Umanath Singh Autonomous State Medical College
- Type: Medical college
- Established: 2014; 12 years ago
- Affiliations: Atal Bihari Vajpayee Medical University, NMC
- Principal: Dr. R. B. Kamal
- Location: Jaunpur, Uttar Pradesh, India
- Website: asmcjaunpur.edu.in

= Umanath Singh Autonomous State Medical College, Jaunpur =

Medical college in Uttar Pradesh, India

Umanath Singh Autonomous State Medical College (formerly Government Medical College, Janupur) is a state medical college located near Jaunpur in Jaunpur district, Uttar Pradesh, India.

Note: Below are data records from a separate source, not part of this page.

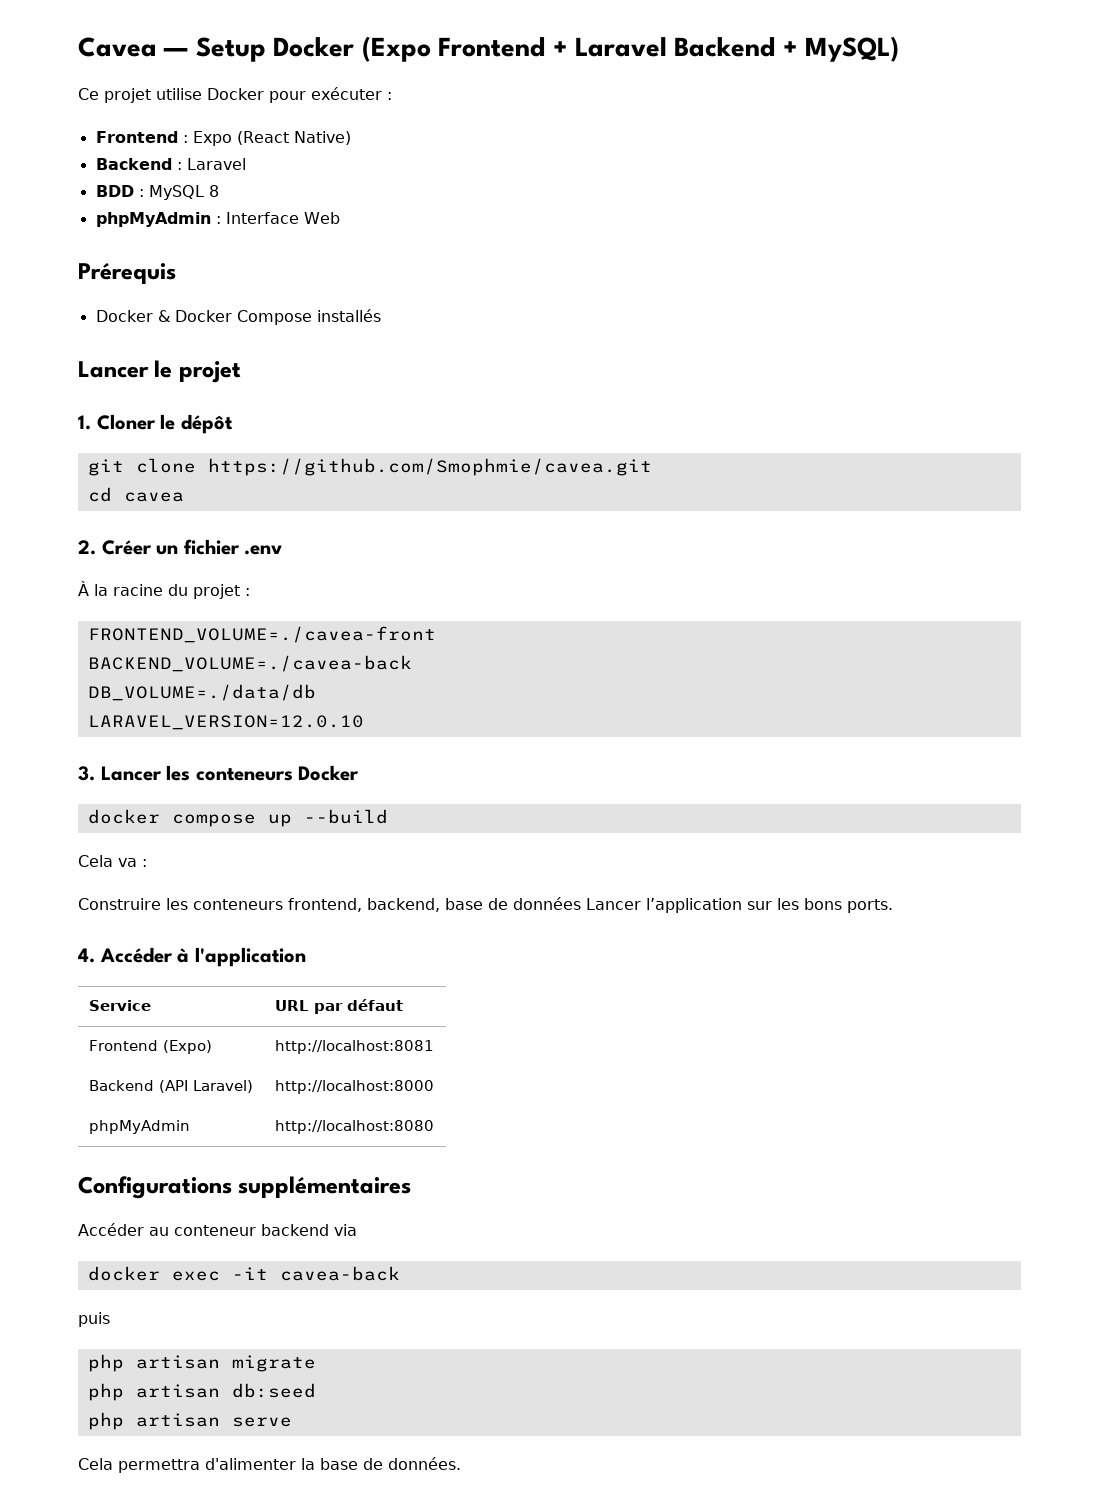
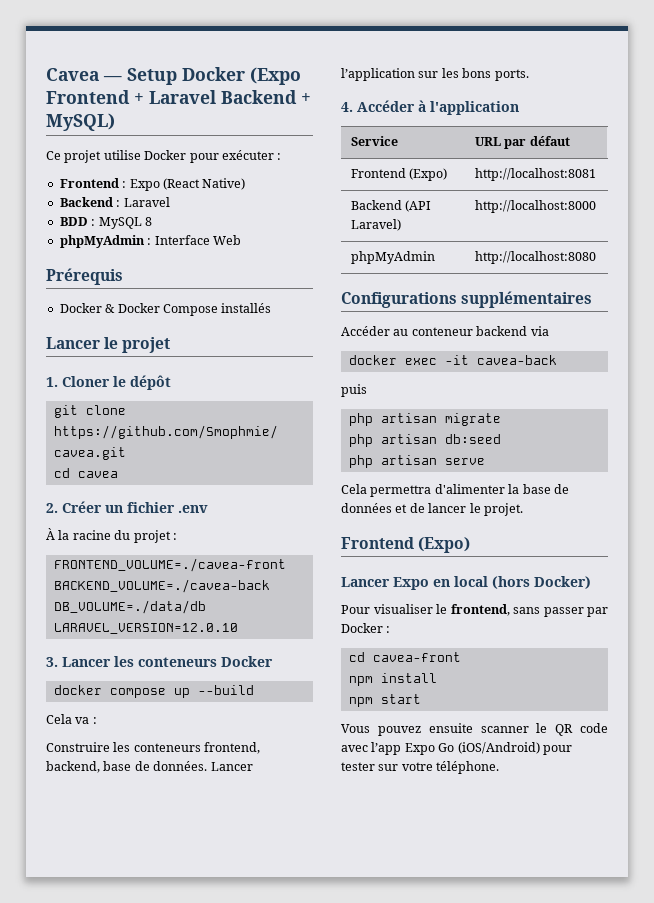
- Construire les conteneurs frontend, backend, base de données Lancer l’application sur les bons ports.
+ Construire les conteneurs frontend, backend, base de données. Lancer l’application sur les bons ports.
- Cela permettra d'alimenter la base de données.
+ Cela permettra d'alimenter la base de données et de lancer le projet.
+ Frontend (Expo)
+ Lancer Expo en local (hors Docker)
+ Pour visualiser le frontend, sans passer par Docker :
+ cd cavea-front
+ npm install
+ npm start
+ Vous pouvez ensuite scanner le QR code avec l’app Expo Go (iOS/Android) pour tester sur votre téléphone.

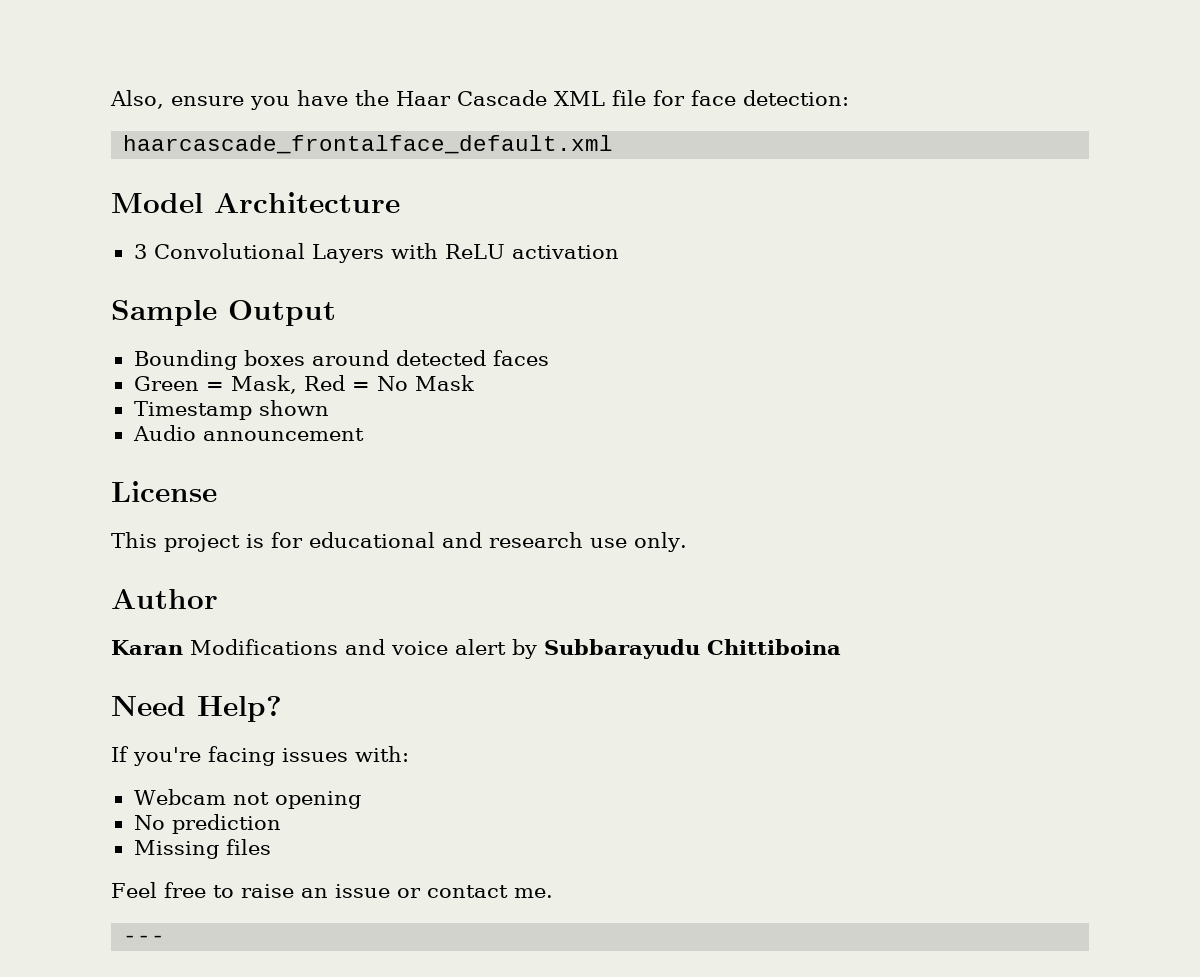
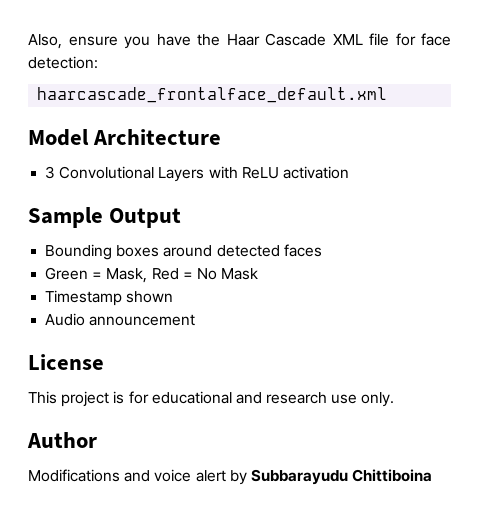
- Karan Modifications and voice alert by Subbarayudu Chittiboina
+ Modifications and voice alert by Subbarayudu Chittiboina
- Need Help?
- If you're facing issues with:
- Webcam not opening
- No prediction
- Missing files
- Feel free to raise an issue or contact me.
- ---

It is situated in Karanjakala block of Jaunpur district which is on Shahganj Road, connecting Jaunpur to Shahganj. The foundation stone was laid on 24 September 2014.

==History==
The foundation stone of the Government Medical College, in Jaunpur was laid by Akhilesh Yadav, a former chief-minister of Uttar Pradesh, on 25 September 2014.

In September 2019, the Government of Uttar Pradesh had decided to form an autonomous society that could run the college. In July 2021, Yogi Adityanath announced the name of college to be changed to Umanath Singh Medical College.